═════ Extracted information

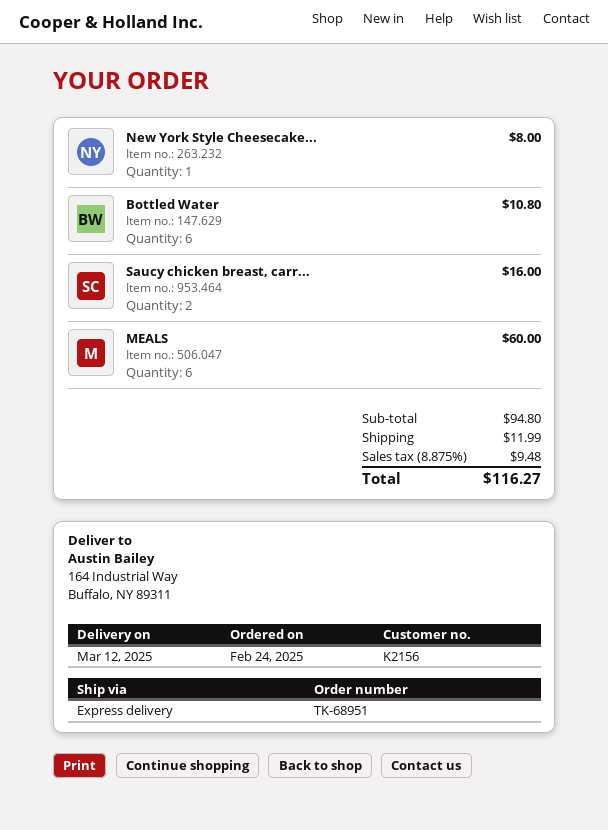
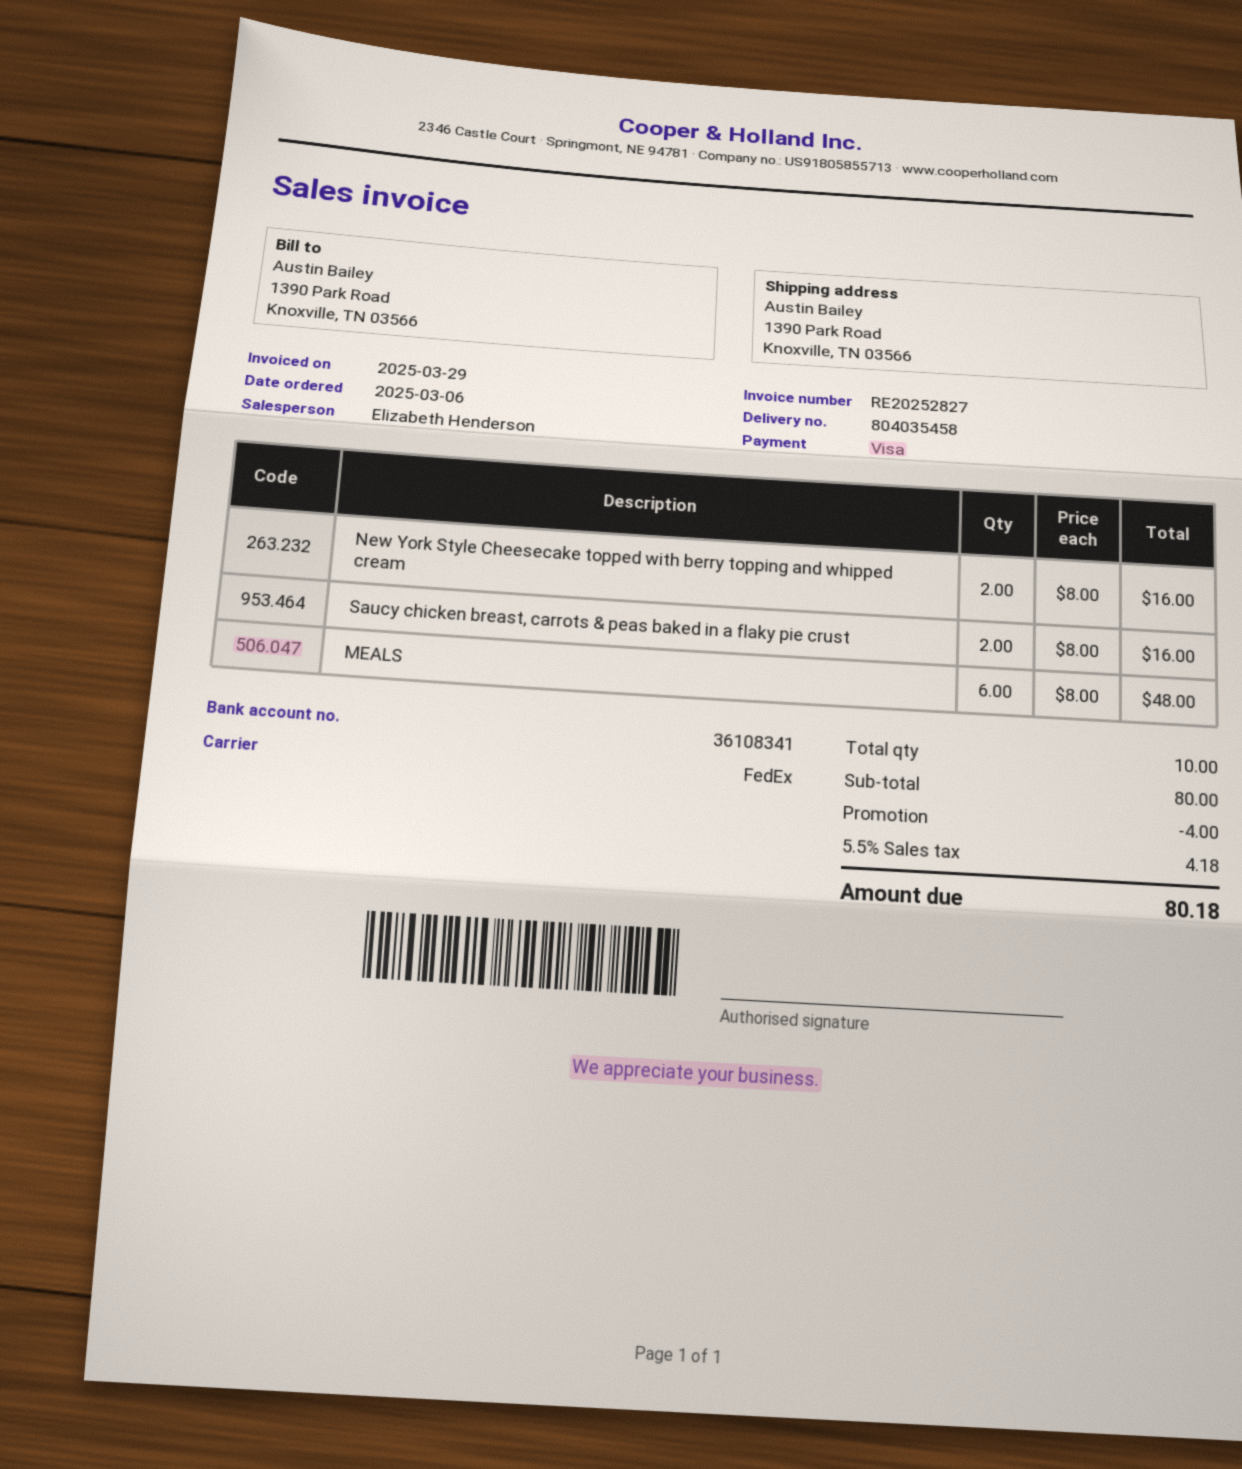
order date: 2025-02-24 -> 2025-03-06
shipping method: express -> FedEx
ship to: 164 Industrial Way, Buffalo, NY 89311 -> 1390 Park Road, Knoxville, TN 03566
New York Style Cheesecake...: 1 for 8.00 -> 2 for 16.00
Bottled Water: 6 for 10.80 -> none
MEALS: 6 for 60.00 -> 6 for 48.00
subtotal: 94.80 -> 80.00
discount: none -> 4.00
shipping: 11.99 -> none
tax: 8.875% = 9.48 -> 5.5% = 4.18
total: 116.27 -> 80.18

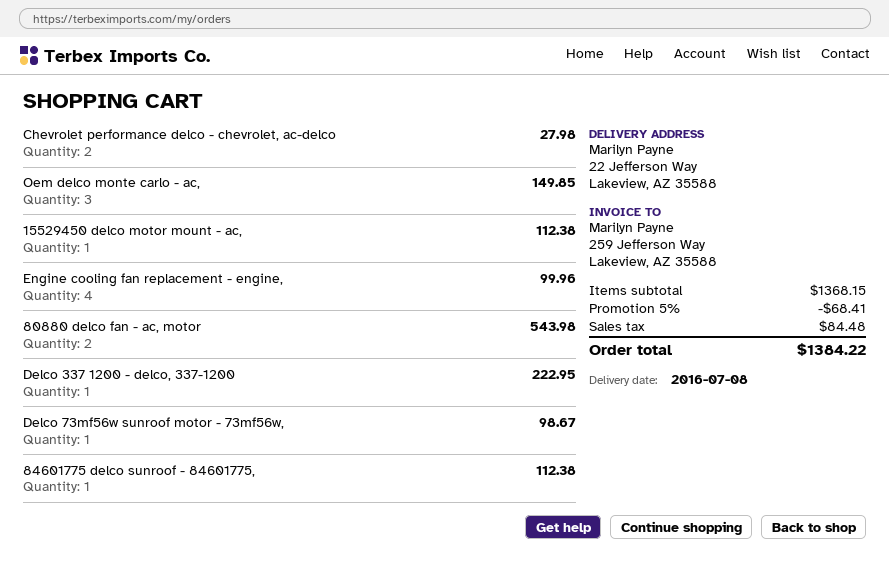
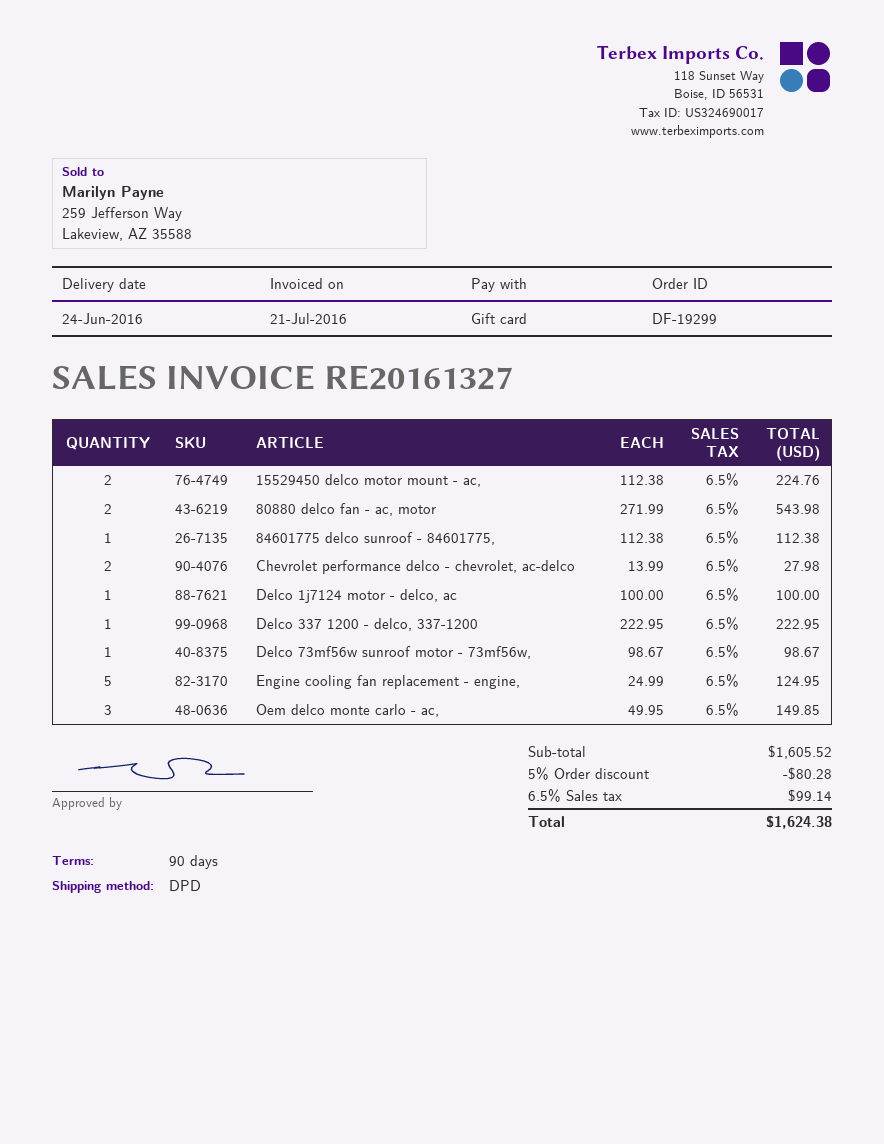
delivery date: 2016-07-08 -> 2016-06-24
15529450 delco motor mount - ac,: 1 for 112.38 -> 2 for 224.76
Engine cooling fan replacement - engine,: 4 for 99.96 -> 5 for 124.95
Delco 1j7124 motor - delco, ac: none -> 1 for 100.00
subtotal: 1368.15 -> 1605.52
discount: 5% = 68.41 -> 5% = 80.28
tax: 84.48 -> 99.14
total: 1384.22 -> 1624.38

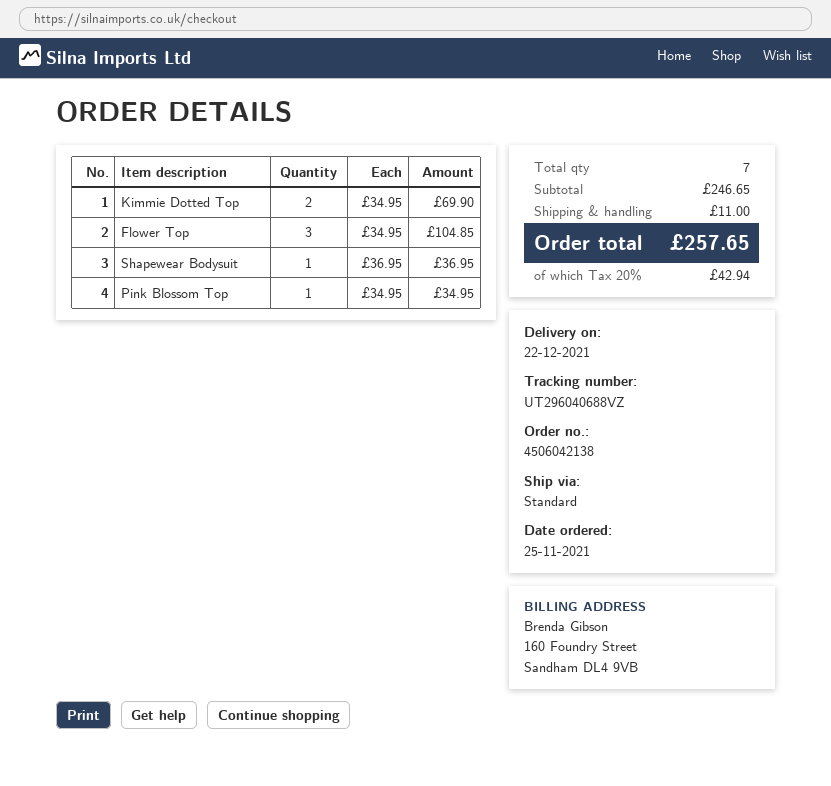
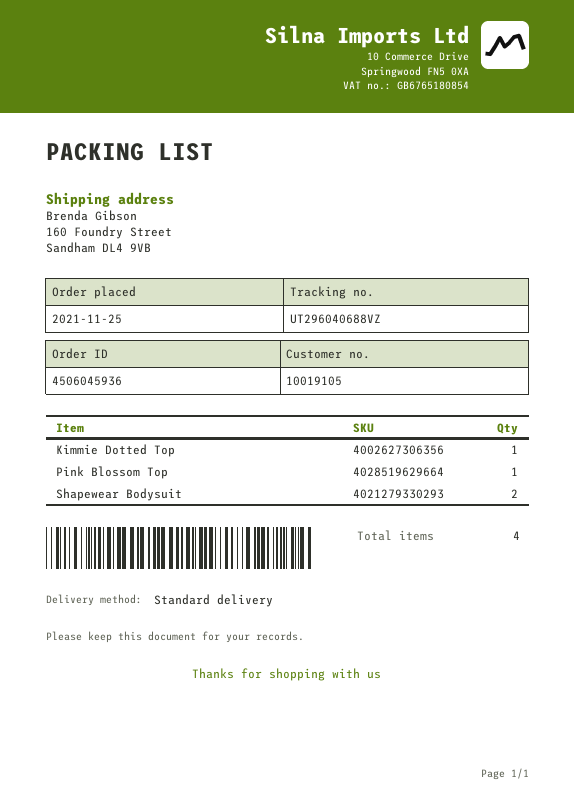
order number: 4506042138 -> 4506045936
Kimmie Dotted Top: 2 -> 1
Flower Top: 3 -> none
Shapewear Bodysuit: 1 -> 2
total quantity: 7 -> 4

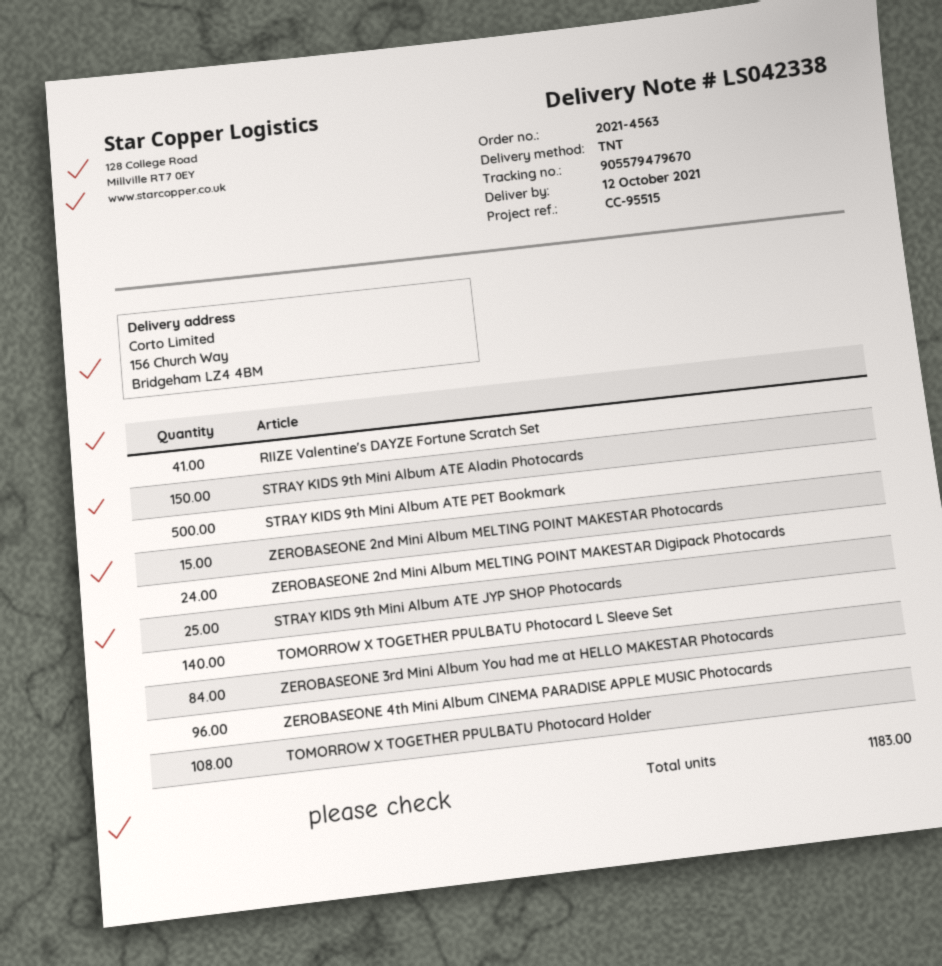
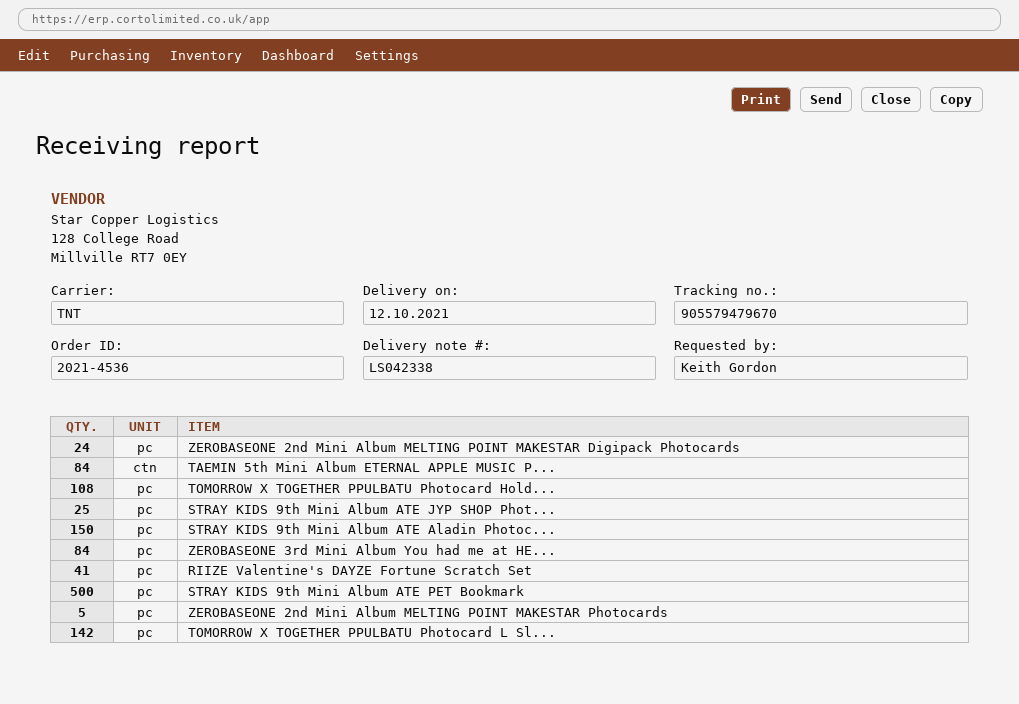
order number: 2021-4563 -> 2021-4536
ZEROBASEONE 2nd Mini Album MELTING POINT MAKESTAR Photocards: 15 -> 5
TOMORROW X TOGETHER PPULBATU Photocard L Sleeve Set: 140 -> 142
ZEROBASEONE 4th Mini Album CINEMA PARADISE APPLE MUSIC Photocards: 96 -> none
TAEMIN 5th Mini Album ETERNAL APPLE MUSIC P...: none -> 84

══════════

Goal of the exercise
The lines to be quoted run from the line containing "subtotal: 1368.15 -> 1605.52" through the end of the entries above, both included; quote them exactly and leave out any pictures.

Answer section
subtotal: 1368.15 -> 1605.52
discount: 5% = 68.41 -> 5% = 80.28
tax: 84.48 -> 99.14
total: 1384.22 -> 1624.38

order number: 4506042138 -> 4506045936
Kimmie Dotted Top: 2 -> 1
Flower Top: 3 -> none
Shapewear Bodysuit: 1 -> 2
total quantity: 7 -> 4

order number: 2021-4563 -> 2021-4536
ZEROBASEONE 2nd Mini Album MELTING POINT MAKESTAR Photocards: 15 -> 5
TOMORROW X TOGETHER PPULBATU Photocard L Sleeve Set: 140 -> 142
ZEROBASEONE 4th Mini Album CINEMA PARADISE APPLE MUSIC Photocards: 96 -> none
TAEMIN 5th Mini Album ETERNAL APPLE MUSIC P...: none -> 84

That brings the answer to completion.